Earlier this week photographer James Fennell took a number of extraordinary pictures showing an old house at the entrance to the 18th century planned Quaker village of Ballitore, County Kildare being enveloped within a new structure; once the latter is complete, the old house will be demolished. The company responsible for this undertaking is Glanbia plc which grandiloquently describes itself as ‘a global nutritional solutions and cheese group’ and which on Wednesday announced a 13 per cent rise in revenue to €1.68 billion in the first half of 2013. Glanbia already has a plant in Ballitore and last year applied for planning permission to extend the premises, which involved the demolition of the house, referred to in the application as a ‘two storey office building’ thereby conveniently ignoring its history as part of a long-standing residential settlement.
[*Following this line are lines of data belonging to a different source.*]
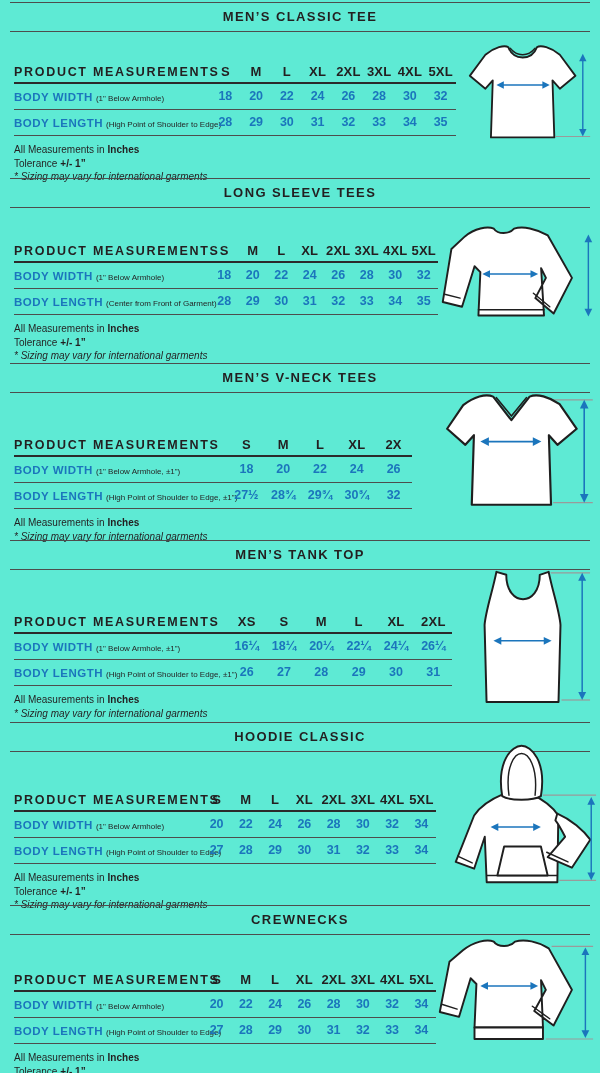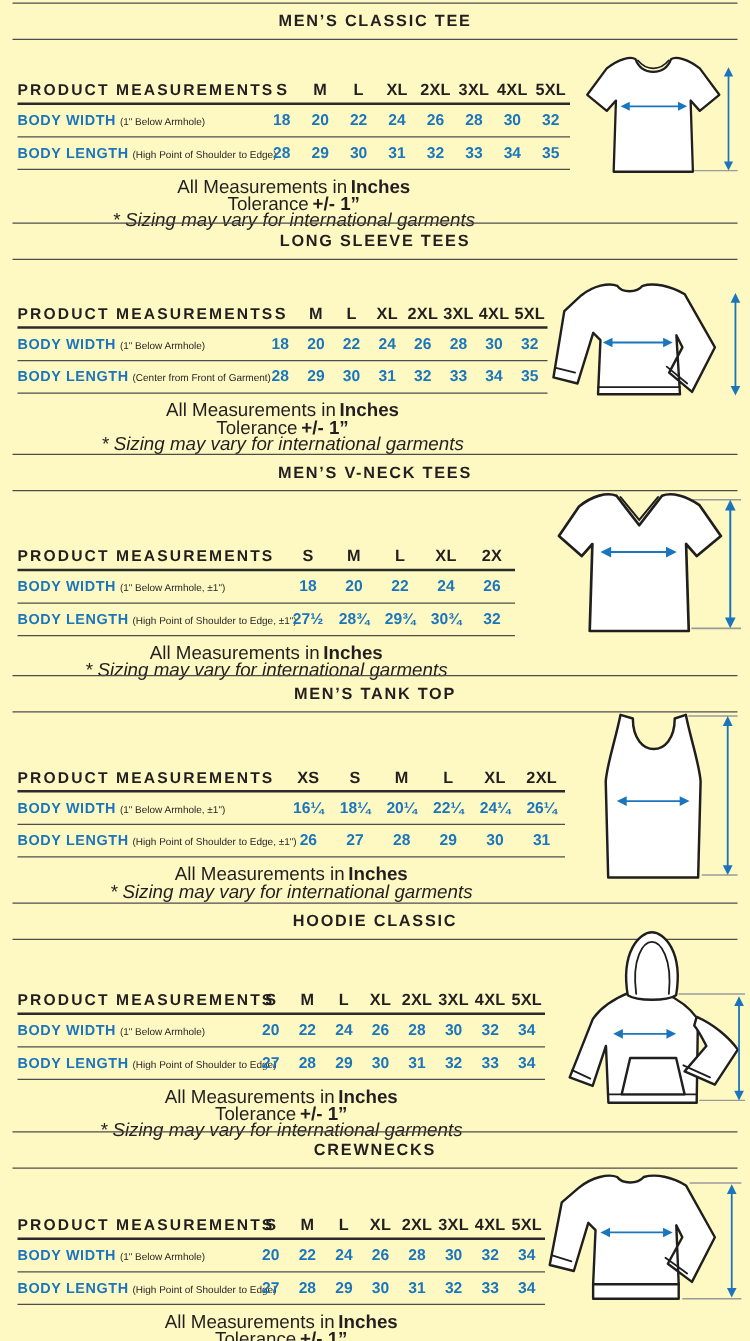--- a/index.html
+++ b/index.html
@@ -4,7 +4,7 @@
 <style>
   html,body{margin:0;padding:0;background:#fff;}
   body{font-family:"Liberation Sans","DejaVu Sans",sans-serif;color:#231f20;}
-  .page{position:relative;width:600px;height:1073px;background:#fef9c3;overflow:hidden;padding-top:2px;box-sizing:border-box;}
+  .page{position:relative;width:600px;height:1073px;background:#5eead4;overflow:hidden;padding-top:2px;box-sizing:border-box;}
   .section{position:relative;box-sizing:border-box;}
   .s0{height:176px}.s1{height:185px}.s2{height:177px}.s3{height:182px}.s4{height:183px}.s5{height:212px}
   .section-header{margin:0 10px;border-top:1px solid #4d4d4d;border-bottom:1px solid #4d4d4d;text-align:center;padding:6px 0 7px;}

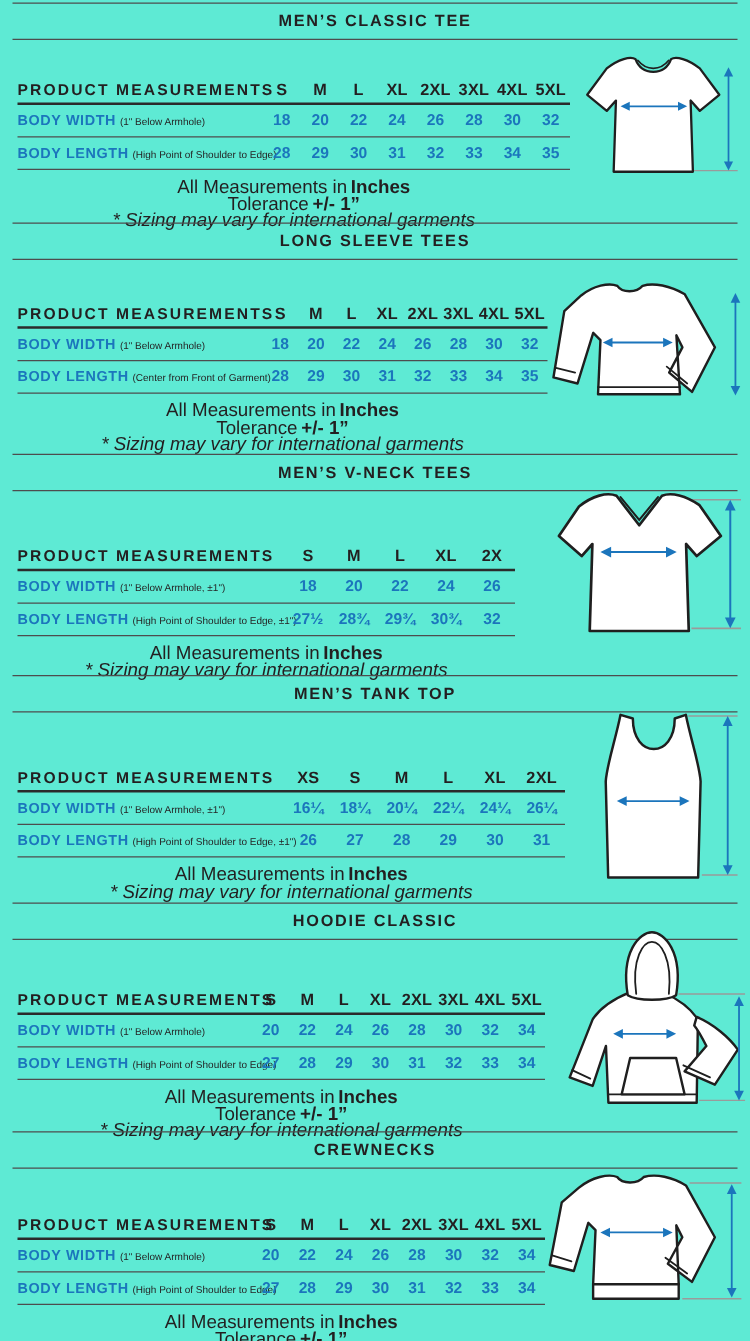--- a/index.html
+++ b/index.html
@@ -26,7 +26,7 @@
   .row-name{color:#1b75bc;font-weight:bold;font-size:11.5px;letter-spacing:0.5px;}
   .row-detail{font-size:8px;color:#231f20;margin-left:3px;}
   .val{color:#1b75bc;font-size:12.5px;}
-  .notes{margin-top:7px;font-size:15px;line-height:13.5px;text-align:center;}
+  .notes{margin-top:7px;font-size:10px;line-height:13.5px;}
   .n-bold{font-weight:bold;}
   .n-meas-prefix,.n-tol-prefix{margin-right:3px;}
   .note-disclaimer{font-style:italic;font-weight:normal;}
Permission for this work to proceed was duly granted by Kildare County Council, after its conservation advisors advised that the structure had been so altered and refurbished that it ‘no longer retains any features of special significance’ and could accordingly ‘be deemed to be of little significance within the architectural heritage of Kildare.’ Leaving aside the fact that the local authority permitted those alterations and refurbishments to take place, the approval also ignored the house’s importance within the overall framework of the village of Ballitore, a unique collection of houses that are each part of a greater whole; damage one element and you damage the entire site and thereby irreparably alter its distinctive character. Glanbia is not some foreign entity (its origins lie in the Irish co-operative movement and it ought therefore to have a sense of community) so neither this organisation nor Kildare County Council can claim ignorance of the history of Ballitore. No doubt the inevitable economic arguments will be trotted out in justification for this act of cultural vandalism. Tourism is also an enormously important money-generating industry in Ireland: this is not Soviet Russia and tourists do not come here to look at factories. By assisting in the demolition of a fine old house and its replacement with a characterless monolith, the two bodies responsible will have inflicted damage on both the appearance of Ballitore and on the local economy.